▶ ASSIGNED TASK: When you copy the data that follows, reproduce every word exactly and leave out the images.
[Opening INFORMATION SUPPLIED section]
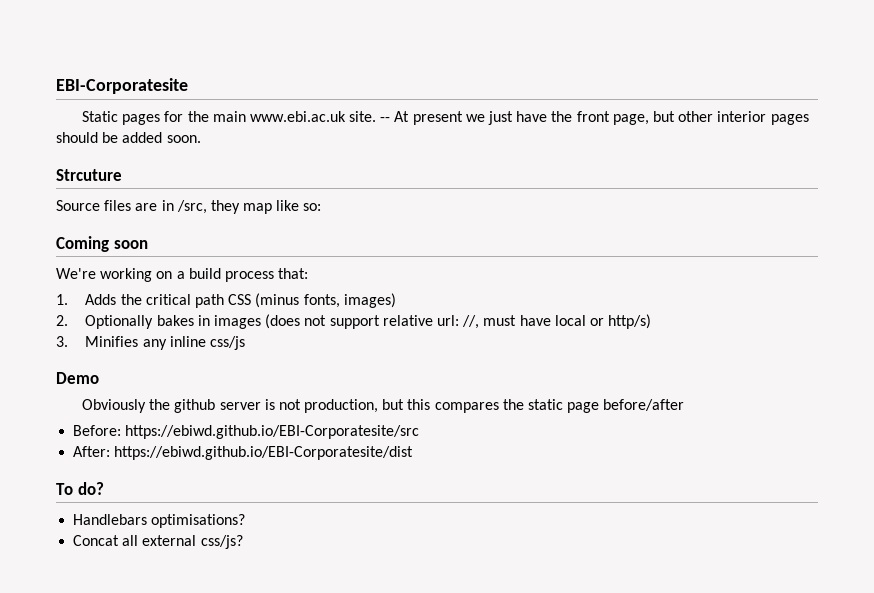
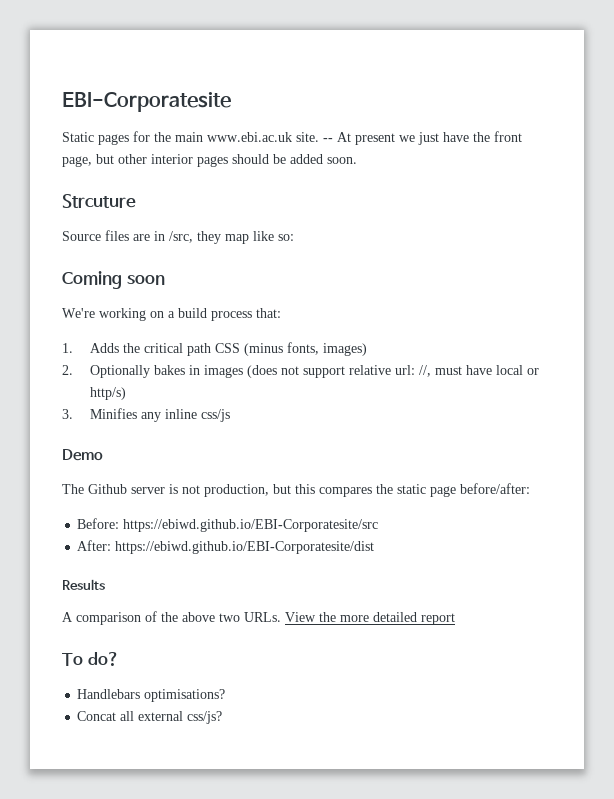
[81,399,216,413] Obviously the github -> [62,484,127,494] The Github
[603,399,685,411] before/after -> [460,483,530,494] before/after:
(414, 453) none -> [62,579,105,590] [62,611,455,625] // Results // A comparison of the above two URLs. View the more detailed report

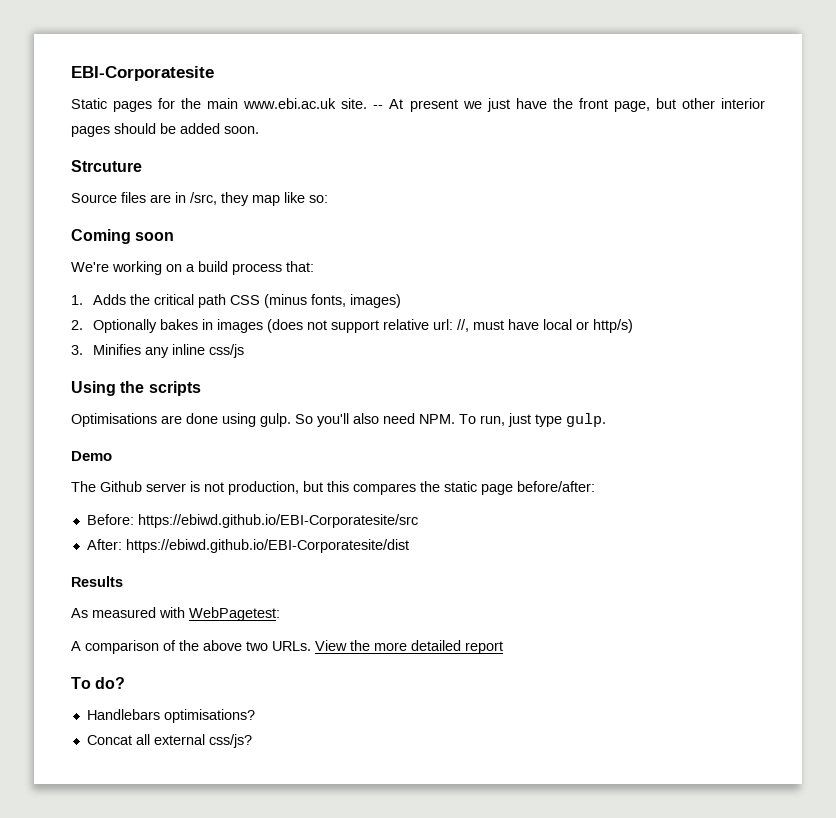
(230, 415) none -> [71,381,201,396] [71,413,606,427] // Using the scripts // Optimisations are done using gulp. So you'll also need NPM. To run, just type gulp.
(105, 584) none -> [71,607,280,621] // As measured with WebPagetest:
[Closing INFORMATION SUPPLIED section]
▶ OUTPUT:
[81,399,216,413] Obviously the github -> [62,484,127,494] The Github
[603,399,685,411] before/after -> [460,483,530,494] before/after:
(414, 453) none -> [62,579,105,590] [62,611,455,625] // Results // A comparison of the above two URLs. View the more detailed report

(230, 415) none -> [71,381,201,396] [71,413,606,427] // Using the scripts // Optimisations are done using gulp. So you'll also need NPM. To run, just type gulp.
(105, 584) none -> [71,607,280,621] // As measured with WebPagetest:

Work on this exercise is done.